== Segment start ==

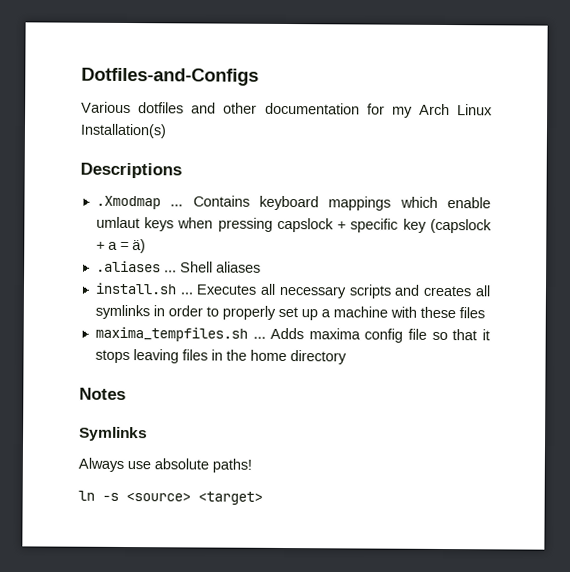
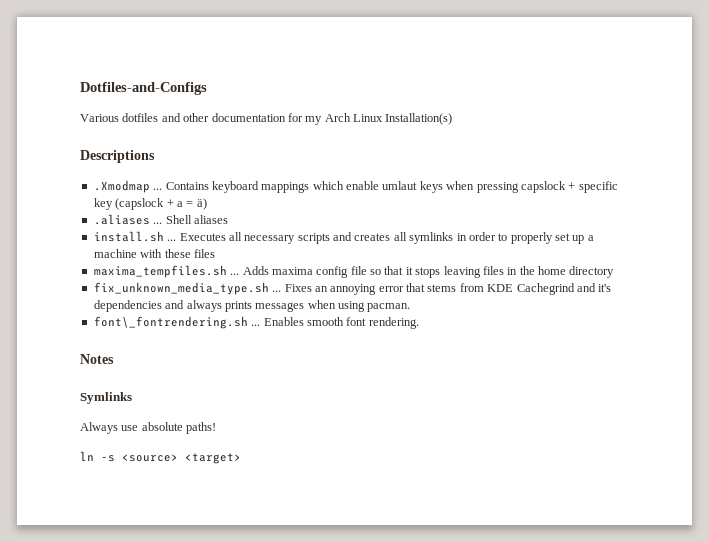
(347, 357) none -> [93,282,612,295] [93,300,411,312] [93,316,419,329] // fix_unknown_media_type.sh ... Fixes an annoying error that stems from KDE Cachegrind and it's dependencies and always prints messages when using pacman. // font\_fontrendering.sh ... Enables smooth font rendering.

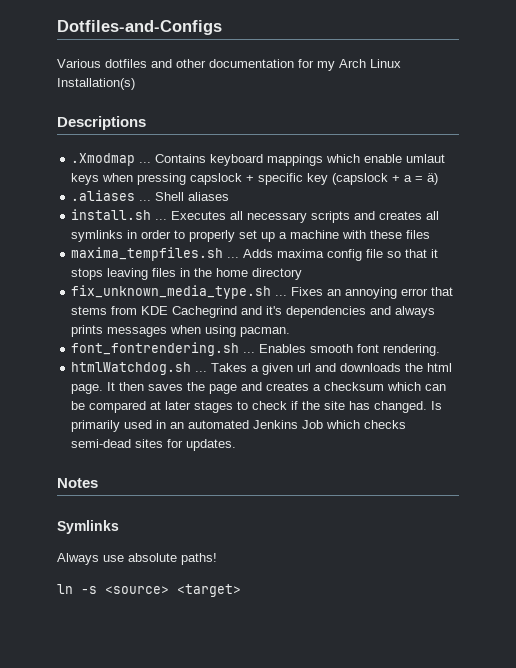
[93,316,248,329] font\_fontrendering.sh -> [71,342,240,356] font_fontrendering.sh
(419, 323) none -> [71,362,453,375] [71,382,447,394] [71,401,443,413] [71,420,407,432] [71,439,237,451] // htmlWatchdog.sh ... Takes a given url and downloads the html page. It then saves the page and creates a checksum which can be compared at later stages to check if the site has changed. Is primarily used in an automated Jenkins Job which checks semi-dead sites for updates.

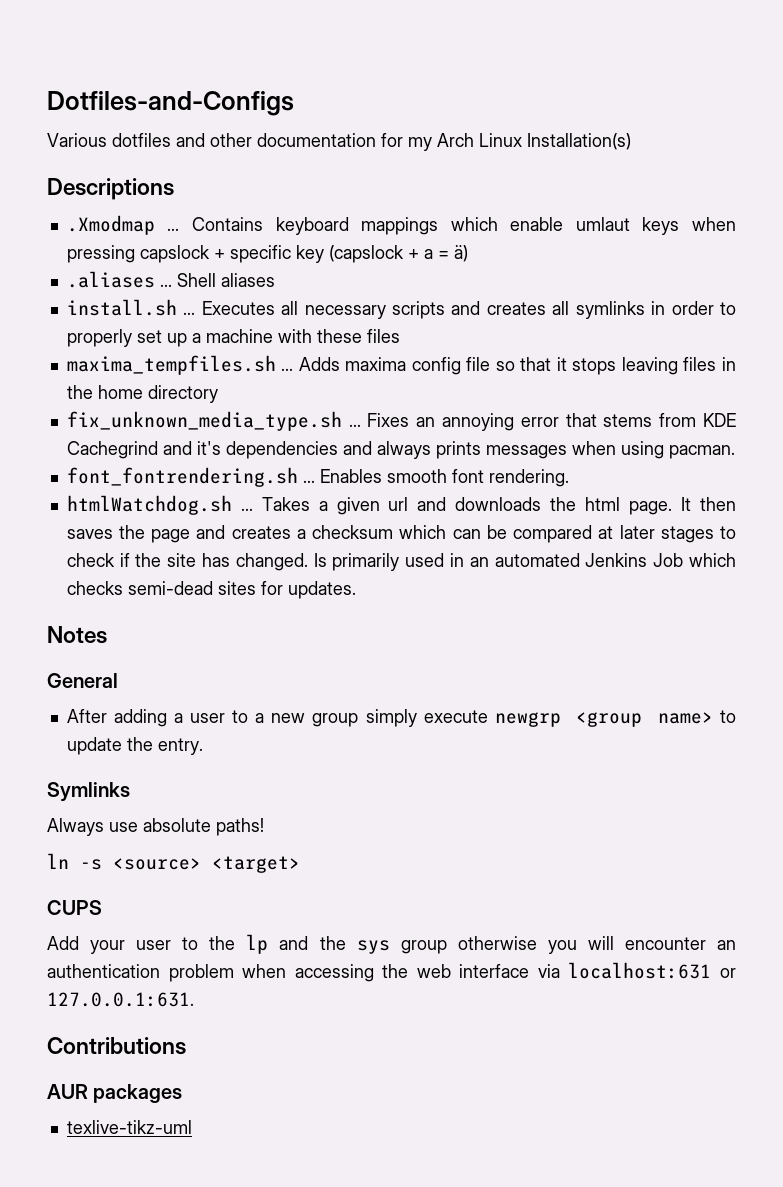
(98, 483) none -> [47,673,118,688] [66,709,737,727] [66,737,203,755] // General // After adding a user to a new group simply execute newgrp <group name> to update the entry.
(241, 590) none -> [47,900,102,915] [47,934,736,954] [47,962,736,982] [47,992,194,1007] [47,1037,186,1055] [47,1084,183,1103] [66,1120,192,1134] // CUPS // Add your user to the lp and the sys group otherwise you will encounter an authentication problem when accessing the web interface via localhost:631 or 127.0.0.1:631. // Contributions // AUR packages // texlive-tikz-uml

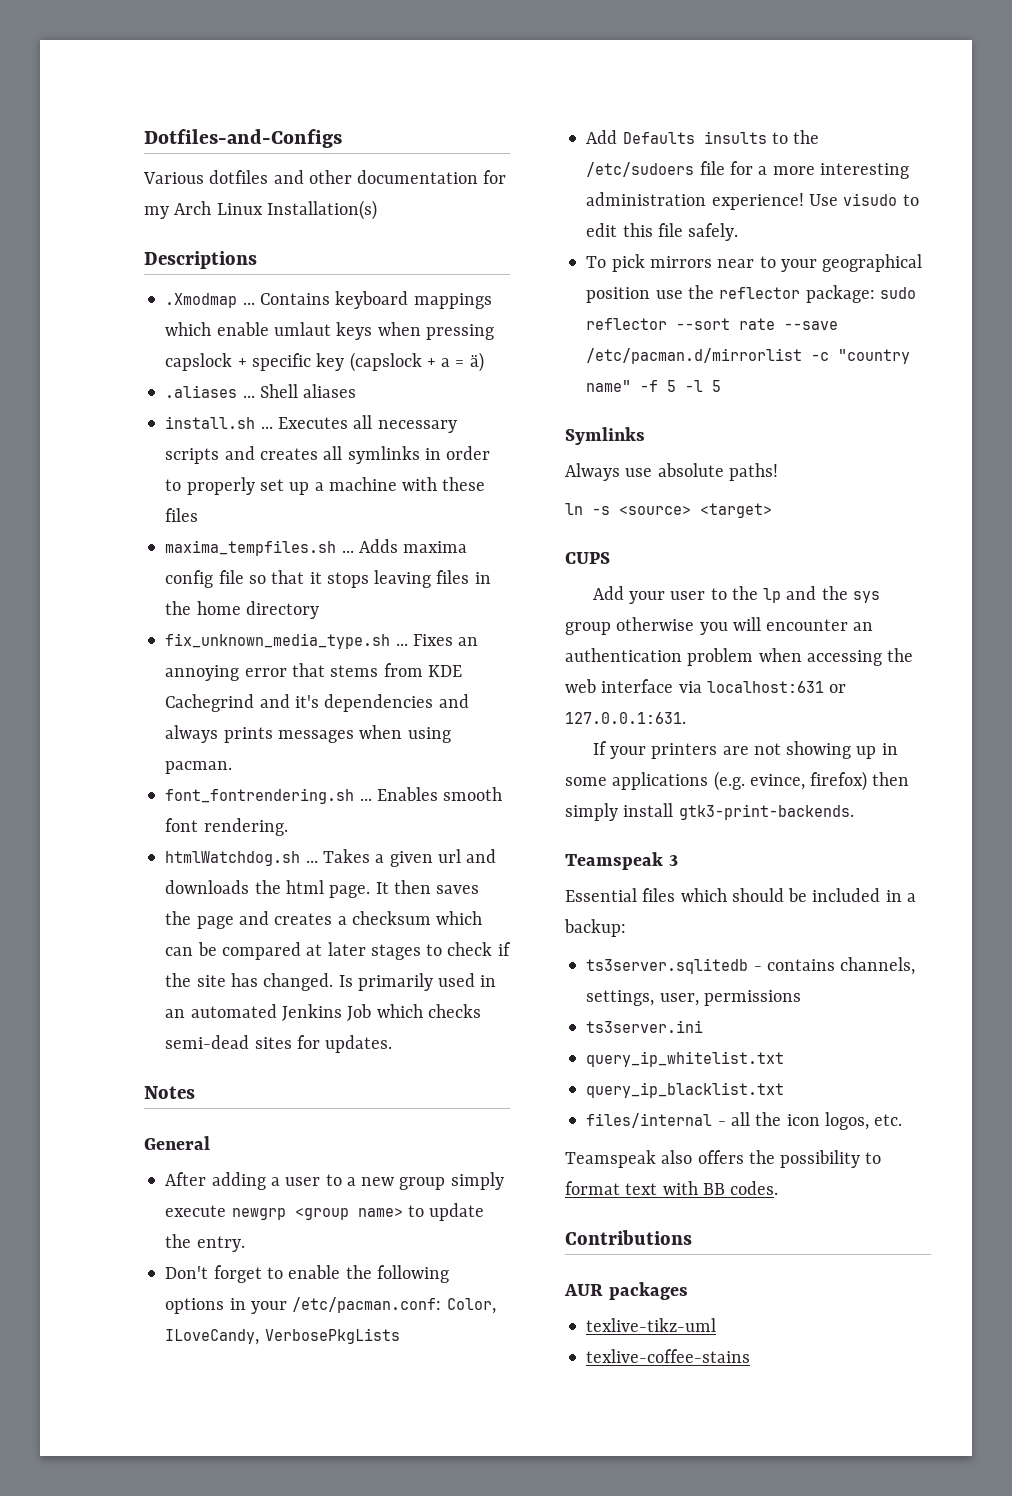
(203, 746) none -> [165,1265,449,1283] [165,1297,496,1314] [165,1328,400,1345] [586,130,820,144] [586,161,909,179] [586,192,919,210] [586,223,739,241] [586,254,923,272] [586,285,916,303] [586,318,839,330] [586,348,911,364] [586,380,722,392] // Don't forget to enable the following options in your /etc/pacman.conf: Color, ILoveCandy, VerbosePkgLists // Add Defaults insults to the /etc/sudoers file for a more interesting administration experience! Use visudo to edit this file safely. // To pick mirrors near to your geographical position use the reflector package: sudo reflector --sort rate --save /etc/pacman.d/mirrorlist -c "country name" -f 5 -l 5
(194, 999) none -> [592,741,898,759] [565,771,910,791] [565,803,854,821] [565,852,678,870] [565,888,916,902] [564,919,626,937] [586,957,916,975] [586,990,801,1006] [586,1020,704,1033] [586,1051,785,1067] [586,1082,785,1098] [586,1112,903,1130] [565,1150,882,1168] [565,1181,779,1195] // If your printers are not showing up in some applications (e.g. evince, firefox) then simply install gtk3-print-backends. // Teamspeak 3 // Essential files which should be included in a backup: // ts3server.sqlitedb - contains channels, settings, user, permissions // ts3server.ini // query_ip_whitelist.txt // query_ip_blacklist.txt // files/internal - all the icon logos, etc. // Teamspeak also offers the possibility to format text with BB codes.
(192, 1127) none -> [586,1349,751,1363] // texlive-coffee-stains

== Segment end ==

Exercise instructions >> Give the number of lines in the records above in which the word "font" appears. Include no other text.

Task response >> 2